What are Managed Cloud Services? Pros & Cons

Managed cloud services (MCS) make organizations life easier by taking up complete or partial management and control of customer cloud resources.

Enterprisers use cloud services to store information and run applications on cloud ecosystems rather than on locally hosted servers in data centers. This gives businesses freedom from worrying about hardware requirements, space, memory usage and focus only on strategies to grow businesses at a faster pace than its competitors.

A managed cloud service provider or MCSP will take all responsibilities including migration, deployments, optimization, configuration, security, system upgrades and maintenance activities for a cloud native environment. 

The purpose of this is to optimize cloud service benefits by MCSP and business can focus on its key initiatives and leave day to day activities management with MCSP.

In this article we will learn more in detail about Managed cloud services, their key characteristics, pros and cons, and how it works?

Managed Cloud Services 

In this arrangement businesses outsourced their underlying IT infrastructure and sometimes applications also to 3rd parties. In other words, we can say cloud management as-a-service model. The organizations need not to hire internal staff to manage their cloud resources. Organizations can choose what IT functions they will control and what IT infrastructure functions will be outsourced to MCSP vendors. The chosen service provider has its own infrastructure which they operate on cloud. Cloud computing and cloud deployments are also bundled offerings to help organizations workload management. 

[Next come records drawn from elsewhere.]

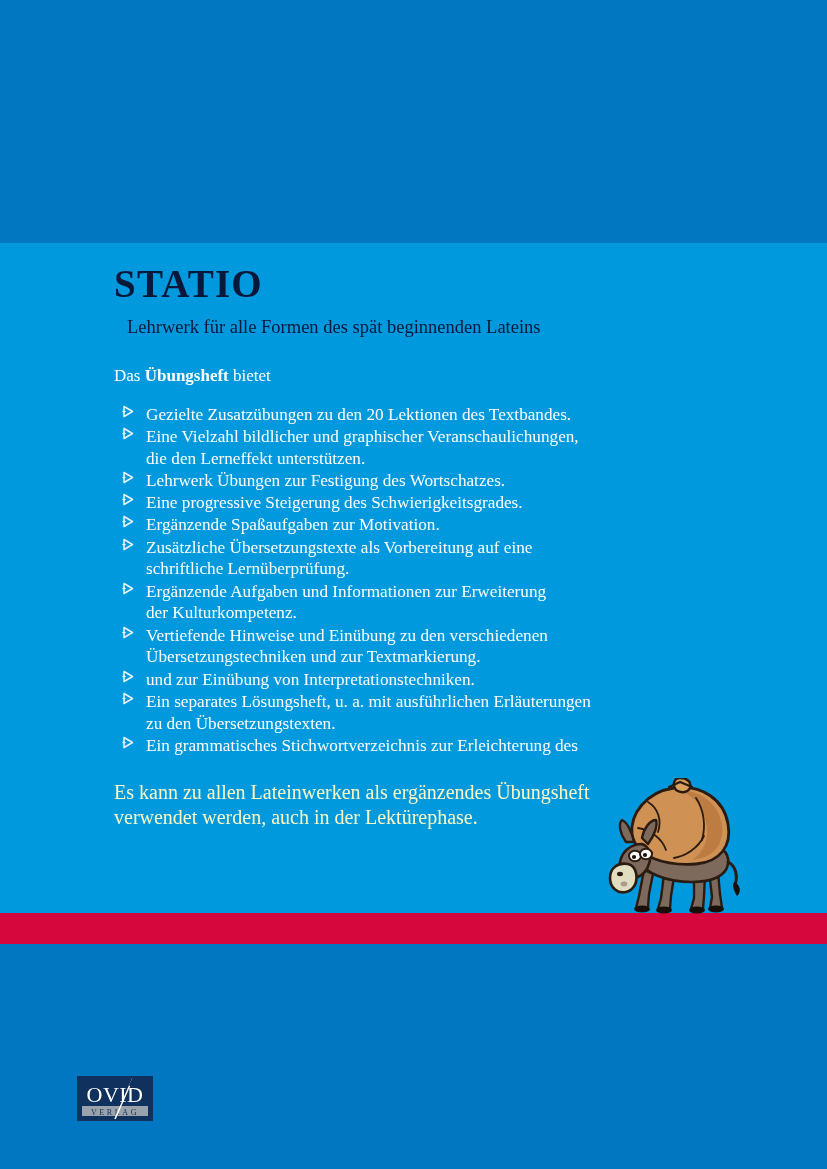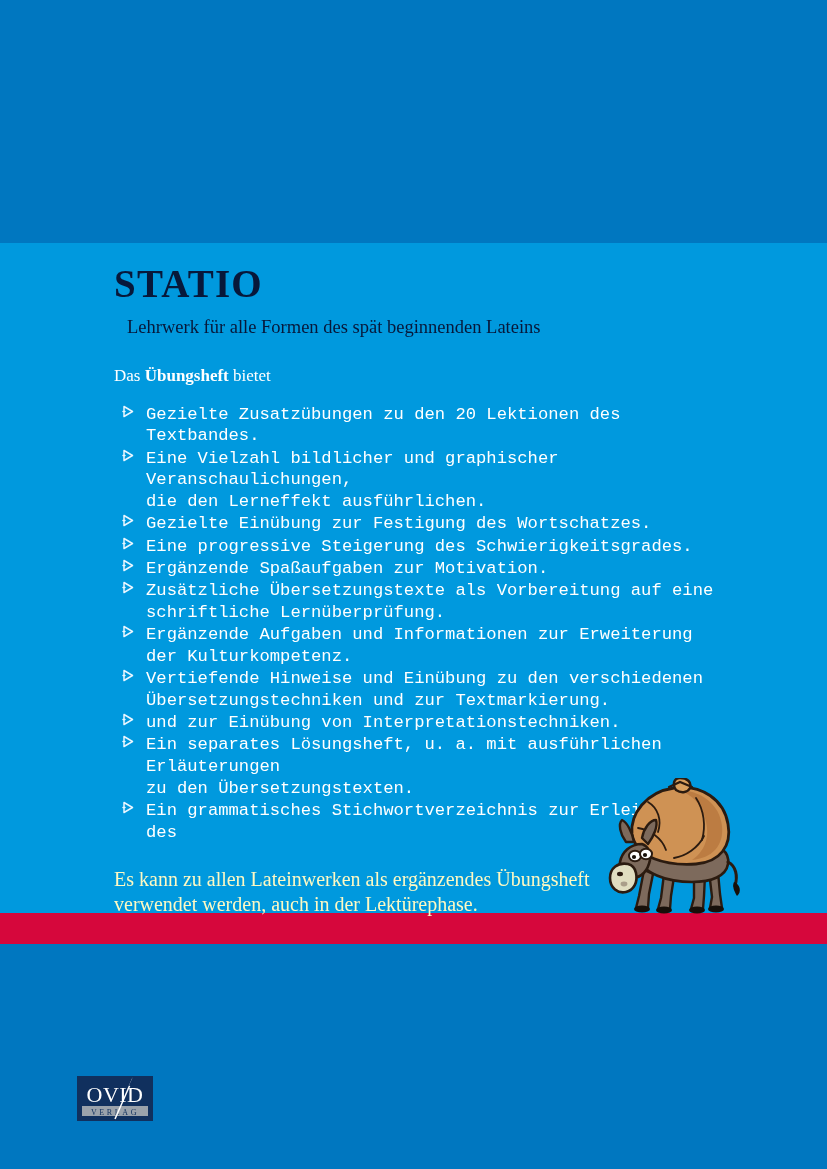"Gezielte Zusatzübungen zu den 20" ul.features li { font-family: Liberation Mono, monospace -> none }
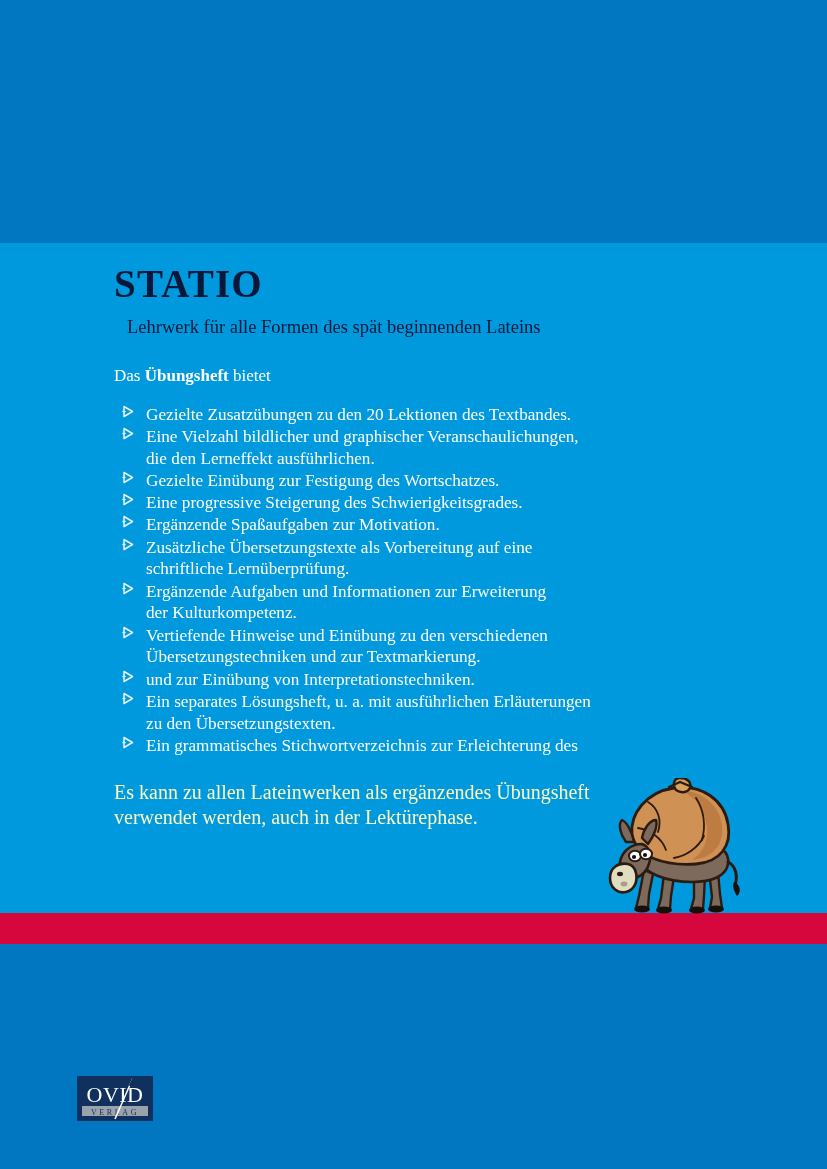"die den Lerneffekt ausführlichen." span.l { text: ausführlichen -> unterstützen }
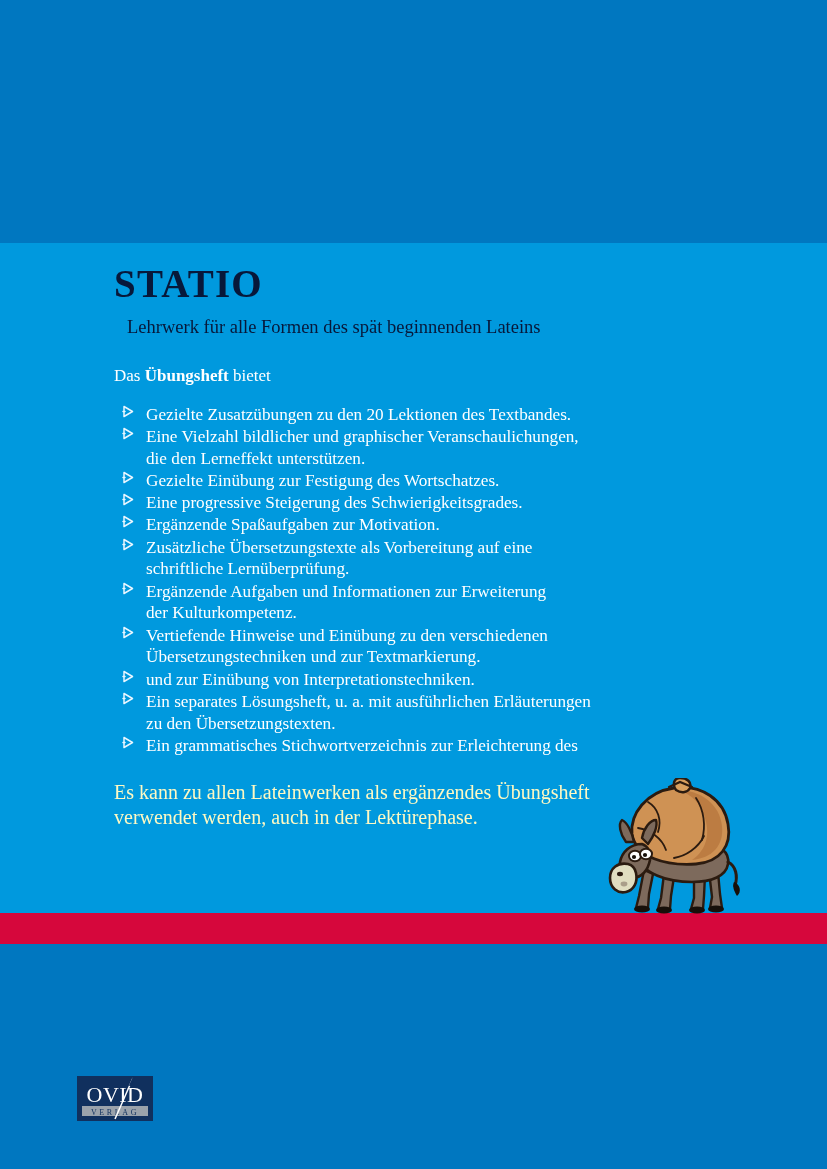"Gezielte Einübung zur Festigung des" span.l { text: Gezielte Einübung -> Lehrwerk Übungen }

Types of Managed Cloud Services

There are three common types of managed cloud services, each focusing on different layers of the cloud computing stack.

IaaS Service

Infrastructure as service as name suggests means underlying infrastructure components such as storage, memory, CPU and connectivity is outsourced from a third party service provider. All ‘Big Three’ Amazon cloud services (AWS), Microsoft Azure and Google cloud platform (GCP) provide an IaaS service model.

PaaS Service

Platform as a service (PaaS) model provides a ready to go cloud hosting platform for your applications deployment, management and maintenance. All ‘Big Three’ Amazon cloud services (AWS), Microsoft Azure and Google cloud platform (GCP) provide a PaaS service model.

SaaS Service

Software as a service, as the name indicates, means hosting business applications over cloud for customers to access. It is a subscription-based service again. All infrastructure required to deliver SaaS is managed by a SaaS provider which can take up IaaS or PaaS services for its SaaS solution. 

Storage as Service

This is another model, that allows organizations to store and use cloud storage services provided by managed service providers to store and manage organization data. This kind of outsourcing is often done to cut down hardware costs, software costs and staff. 

Related: XaaS vs SaaS

Pros and Cons of Managed Cloud Services 

Pros

  • Centralized management and control – all cloud infrastructure controls are managed from a central console and ease the management
  • Scalability – businesses can scale their applications as per the need. Resources can be allocated efficiently.
  • Cost savings – organizations save costs as they pay only for what they use.
  • Network security – MCSP manages the network security in compliance with regulations and monitors the IT services landscape round the clock.
  • Disaster recovery – managed cloud services can quickly recover from downtime and up the infrastructure and make resources available thus minimizing disruptions in business operations.

Cons

  • High costs – partnering with an MCSP often results in higher service expenses
  • Performance issues during optimization – organizations might have smaller or larger applications in their environment. Some applications function properly and some might not.
  • Data in one control – total relying on MCSP means business data exposure and heightened security risk 

Key Considerations while choosing Managed Cloud Service Providers

  • Vendor lock-in – this is the most common vow among organizations as once you move to the cloud ecosystem you begin to rely on your cloud provider for virtual infrastructure. It becomes costly, complex to switch to another cloud provider which limits the flexibility to some extent. Switching to a multi-cloud strategy for different workloads could be one strategy which needs careful review and selection. 
  • Limited control – moving to a managed service provider means many aspects of physical and virtual security will be handled by MCSP which in turn means an element of losing complete control over your infrastructure.
  • Cost and pricing – comparison of costs and operating model assessment is important while committing to one cloud provider over another. Organizations can choose between pay-as-you-go model or subscription model which is deemed fit.